In a world in which tens of billions of capital is raised for secondaries investment – and that’s just Ardian – a $365 million fund close doesn’t necessarily capture the imagination.
Except in the case of France’s BEX Capital. The niche firm, which specialises in buying stakes in funds of funds and secondaries funds, held a one-and-done close on BEX Fund III – which reached more than triple the size of its €120 million predecessor, according to a statement last week. The fund closed above its $280 million target and $350 million hard-cap, with 90 percent of Fund II investors re-upping.
Notable about the fundraise was the social responsibility angle; it offered a special share class (“X-shares”) which were free from management fees and carried interest for non-governmental organisations and major non-profit foundations. In order to qualify for the carry- and fee-free offer, the non-profits needed to adhere to the UN’s Sustainable Development Goals. The move should allow such organisations to reinvest their gross return towards good causes.
The X-share component of the fund is relatively small, we understand. Originally the firm was allocating up to 10 percent of its fund size, but it has not disclosed the final number.

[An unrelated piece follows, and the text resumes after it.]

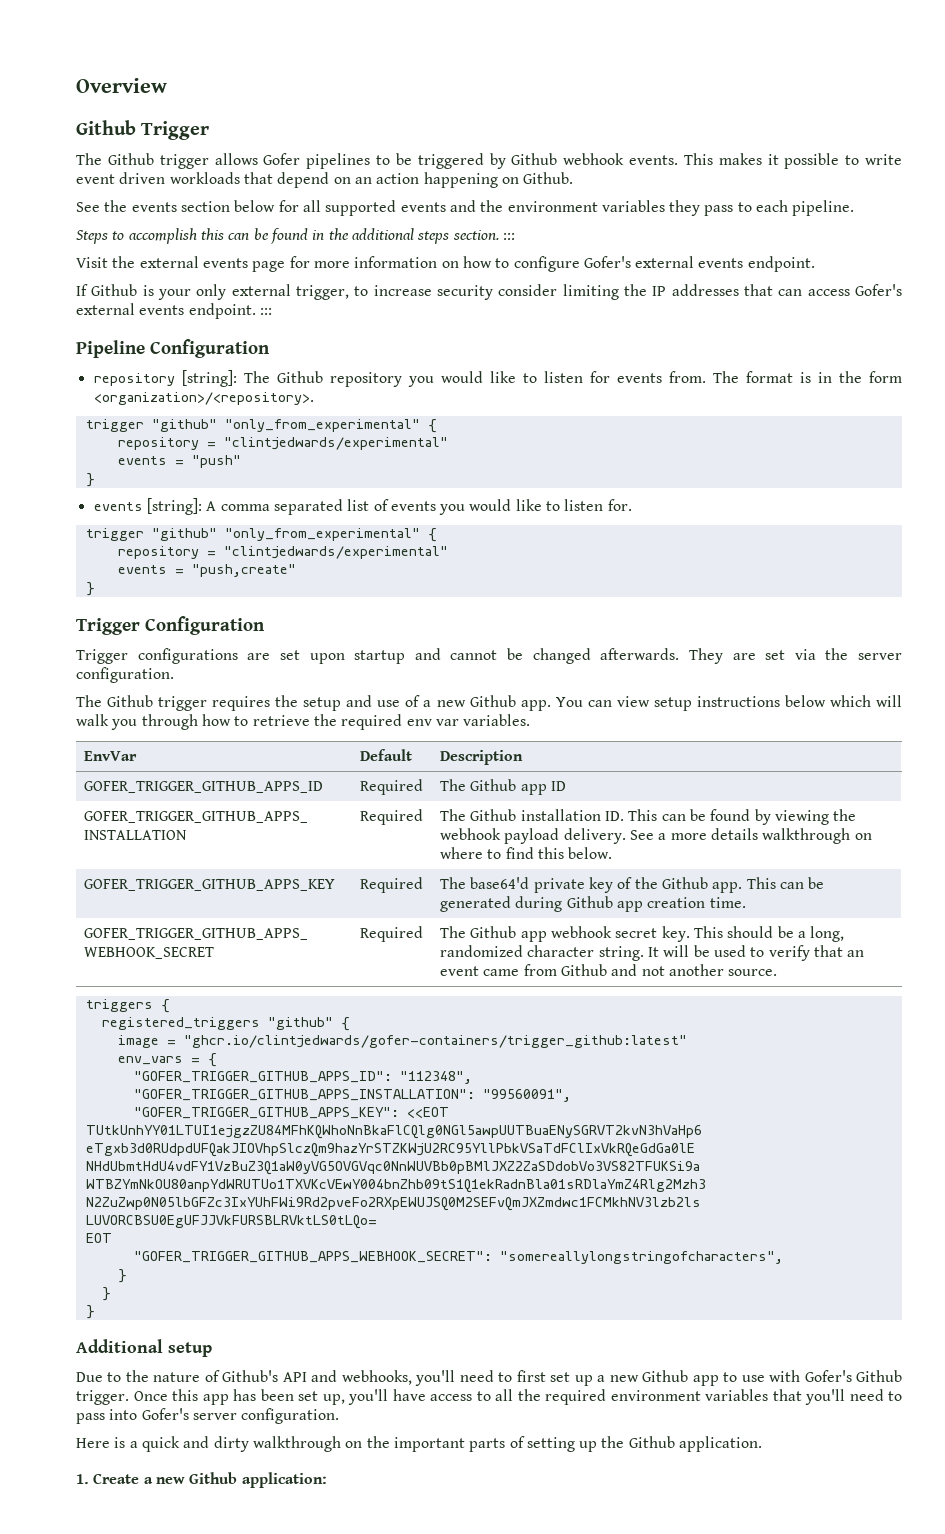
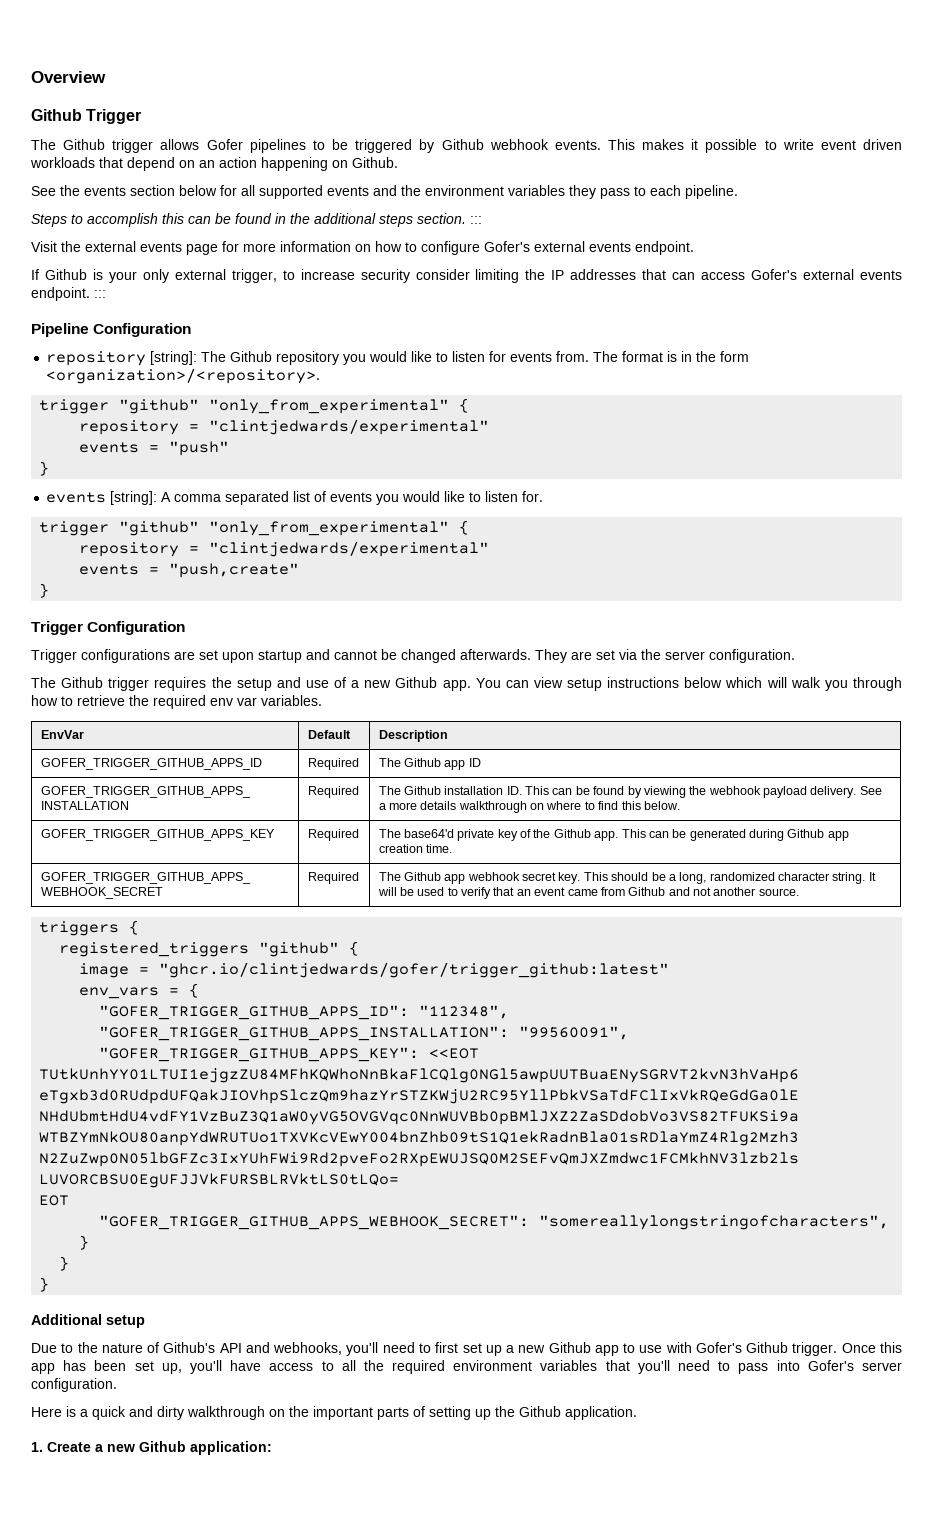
[183,1035,687,1048] "ghcr.io/clintjedwards/gofer-containers/trigger_github:latest" -> [159,962,670,978] "ghcr.io/clintjedwards/gofer/trigger_github:latest"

“We’re proud to be able to give modest support to our NGO investors by providing them with a return on capital free of charge,” said founder and managing partner Benjamin Revillon in a statement on Thursday. “We hope that this concept of X-shares will be replicated by other investment firms as a way to contribute to society and build bridges between finance and the non-profit world.”
BEX is not the only private fund firm to bake in an element of philanthropy to its fund structure. When European private equity firm Inflexion held a £2.25 billion ($2.92 billion; €2.6 billion) double fund close last year, it agreed with investors that 1 percent of the fund’s profits would go to the Inflexion Foundation, a new vehicle to channel donations to good causes.
The only complication for those firms that might want to replicate the “X-shares” model is drawing the line between the “worthy” and “unworthy”. You could argue that public pension funds struggling with funding shortfalls should make the grade.
Details aside, BEX’s model is refreshingly simple and elegant. The firm made the unusual move of moving last year from Paris to Nice, a city on the French riviera more readily associated with superyachts and sunshine than secondaries. Maybe the sea air gave the firm a new perspective.